Calliopespa · 19/11/2023 18:42

I’ve not got a SEN child but can see it is an enormously hurtful situation.

idealgift · 19/11/2023 18:42

@Gophergoesham ignore @Whiteday

She is all over mumsnet with lots of !!! and disagreeing. Often ignored. So probably best to do same here

Whiteday · 19/11/2023 18:43

idealgift · 19/11/2023 18:42

@Gophergoesham ignore @Whiteday

She is all over mumsnet with lots of !!! and disagreeing. Often ignored. So probably best to do same here

Unlike your posting history...... good grief!

ThickSkinnedSoWhat · 19/11/2023 18:45

BerriesNutsConkers · 19/11/2023 18:15

Parenting a child with special needs is hard, most parents who haven't experienced it don't have a clue how much they could help by being a little more understanding and flexible.

100% this.

idealgift · 19/11/2023 18:50

we always return to school on a Wednesday or Thursday. i suppose the logic is… ease them in, and then hit ground running on Monday

Whiteday · 19/11/2023 18:50

Calliopespa · 19/11/2023 18:42

I’ve not got a SEN child but can see it is an enormously hurtful situation.

Totally agree, very unkind.

minipie · 19/11/2023 18:50

Wow. I have to say I’m surprised your DM is arranging a panto outing for “all the grandchildren” when it’s something that one of the grandchildren can’t participate in. Couldn’t she have come up with a different activity that all DC can manage (unless perhaps there literally isn’t anything…)

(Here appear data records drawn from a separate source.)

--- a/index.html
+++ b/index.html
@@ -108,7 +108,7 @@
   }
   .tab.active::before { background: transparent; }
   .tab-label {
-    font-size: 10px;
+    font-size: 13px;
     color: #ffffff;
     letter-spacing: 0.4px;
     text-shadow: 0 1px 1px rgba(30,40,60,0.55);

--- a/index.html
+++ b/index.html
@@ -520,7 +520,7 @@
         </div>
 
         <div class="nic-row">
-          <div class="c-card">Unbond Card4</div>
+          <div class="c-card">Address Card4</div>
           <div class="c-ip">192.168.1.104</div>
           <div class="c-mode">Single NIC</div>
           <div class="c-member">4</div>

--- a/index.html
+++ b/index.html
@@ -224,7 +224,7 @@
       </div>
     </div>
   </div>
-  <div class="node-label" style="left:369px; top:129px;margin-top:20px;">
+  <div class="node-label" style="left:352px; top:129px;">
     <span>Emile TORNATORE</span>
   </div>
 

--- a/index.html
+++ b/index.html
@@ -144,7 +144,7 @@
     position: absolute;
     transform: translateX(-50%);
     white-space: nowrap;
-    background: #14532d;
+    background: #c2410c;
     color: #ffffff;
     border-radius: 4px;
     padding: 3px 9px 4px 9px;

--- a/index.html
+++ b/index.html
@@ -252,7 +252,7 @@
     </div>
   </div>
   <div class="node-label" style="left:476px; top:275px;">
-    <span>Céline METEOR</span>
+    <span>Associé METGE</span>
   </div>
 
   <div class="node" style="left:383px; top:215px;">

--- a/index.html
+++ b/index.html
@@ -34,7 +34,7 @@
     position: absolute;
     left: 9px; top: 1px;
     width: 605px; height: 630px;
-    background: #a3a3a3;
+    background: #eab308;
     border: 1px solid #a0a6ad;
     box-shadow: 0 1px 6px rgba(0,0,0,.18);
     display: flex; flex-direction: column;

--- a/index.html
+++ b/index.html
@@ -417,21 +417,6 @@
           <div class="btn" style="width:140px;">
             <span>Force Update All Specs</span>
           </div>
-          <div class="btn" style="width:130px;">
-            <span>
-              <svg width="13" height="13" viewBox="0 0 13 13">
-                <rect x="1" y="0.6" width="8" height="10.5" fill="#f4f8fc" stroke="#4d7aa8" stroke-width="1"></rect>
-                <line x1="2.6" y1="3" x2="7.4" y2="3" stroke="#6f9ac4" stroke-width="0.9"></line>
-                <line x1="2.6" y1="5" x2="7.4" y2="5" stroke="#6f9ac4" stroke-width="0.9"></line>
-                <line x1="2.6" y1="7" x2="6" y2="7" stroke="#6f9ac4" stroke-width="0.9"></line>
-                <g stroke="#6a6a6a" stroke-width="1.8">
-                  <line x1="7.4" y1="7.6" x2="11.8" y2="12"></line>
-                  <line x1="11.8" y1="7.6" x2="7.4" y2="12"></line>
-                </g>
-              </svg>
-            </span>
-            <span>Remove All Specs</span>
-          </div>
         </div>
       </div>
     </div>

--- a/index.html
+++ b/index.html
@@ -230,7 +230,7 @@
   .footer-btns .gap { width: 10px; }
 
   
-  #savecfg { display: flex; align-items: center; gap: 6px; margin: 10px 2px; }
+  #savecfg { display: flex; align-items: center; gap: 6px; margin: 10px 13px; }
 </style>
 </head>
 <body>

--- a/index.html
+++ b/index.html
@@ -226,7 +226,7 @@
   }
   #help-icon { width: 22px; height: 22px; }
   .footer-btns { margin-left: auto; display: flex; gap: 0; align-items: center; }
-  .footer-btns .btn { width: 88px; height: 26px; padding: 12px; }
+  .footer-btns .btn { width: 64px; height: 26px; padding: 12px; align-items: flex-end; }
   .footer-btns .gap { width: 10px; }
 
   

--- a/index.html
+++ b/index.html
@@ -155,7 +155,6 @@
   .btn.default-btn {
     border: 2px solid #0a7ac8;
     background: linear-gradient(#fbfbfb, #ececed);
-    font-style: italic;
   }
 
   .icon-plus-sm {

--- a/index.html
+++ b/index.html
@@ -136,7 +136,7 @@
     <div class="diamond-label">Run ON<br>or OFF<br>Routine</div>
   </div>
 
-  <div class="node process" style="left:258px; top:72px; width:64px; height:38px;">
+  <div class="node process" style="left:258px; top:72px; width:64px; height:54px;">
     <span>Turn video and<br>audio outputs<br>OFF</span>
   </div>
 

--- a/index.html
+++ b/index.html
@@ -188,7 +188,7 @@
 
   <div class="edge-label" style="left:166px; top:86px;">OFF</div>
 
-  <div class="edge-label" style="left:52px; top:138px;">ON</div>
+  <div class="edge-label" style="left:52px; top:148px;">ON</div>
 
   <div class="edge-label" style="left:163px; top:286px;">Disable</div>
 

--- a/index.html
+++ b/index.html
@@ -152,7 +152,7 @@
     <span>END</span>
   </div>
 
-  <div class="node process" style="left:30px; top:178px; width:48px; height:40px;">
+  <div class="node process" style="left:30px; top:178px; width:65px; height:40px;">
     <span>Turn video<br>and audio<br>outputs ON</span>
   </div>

And then to not even keep the mealtime the same as last year which DD was able to manage, would have said that is the least she could do. Got to say it does sound like she doesn’t care that much about including her, and you 😔

I would be fuming.

Is it possible she doesn’t understand why 4pm is ok but 11am isn’t? I assume it’s because you can fit in a nap before a 4pm meal, but have you said this to her? Most people (who haven’t had unusually exhausted kids) would assume 11am was better for tiredness than 4pm.

Loopylambs · 19/11/2023 18:50

I’m confused OP, all the children age 7 and 5 will be having a day off school to attend the meal and panto? All the parents are having a day off work? A 1 year old at a panto could be a challenge . Would it be easier at a weekend when no school routine to worry about?
i understand the family are not trying to be inclusive of your DDs needs , maybe a play date dinner with cousins over Christmas could be arranged ?

minipie · 19/11/2023 18:51

It’s on a Saturday Loopy

Soontobe60 · 19/11/2023 18:52

BreatheSEN · 19/11/2023 16:48

She is 5.

And we could do something separately, but the whole point was to have her attend the family events she can actually manage, rather than be separated out from her peers.

As for managing school, she'll be fine when she settles into the new routine - the problem is she starts the same week - only two days before this meal - which is why moving the time to later would be really helpful.

She would be equally out of sorts if she goes after school though, especially as her whole routine will be completely out of kilter anyway. I would not advise her missing school - they will have put things in place for her transition.

Twilight7777 · 19/11/2023 18:53

Definitely not being unreasonable to expect family to change things to suit a 5 year old with SEN over a 1 year old who won’t remember anything. I’m sorry you’ve decided to bow out, I think you’ve made the right choice, shame your family don’t understand.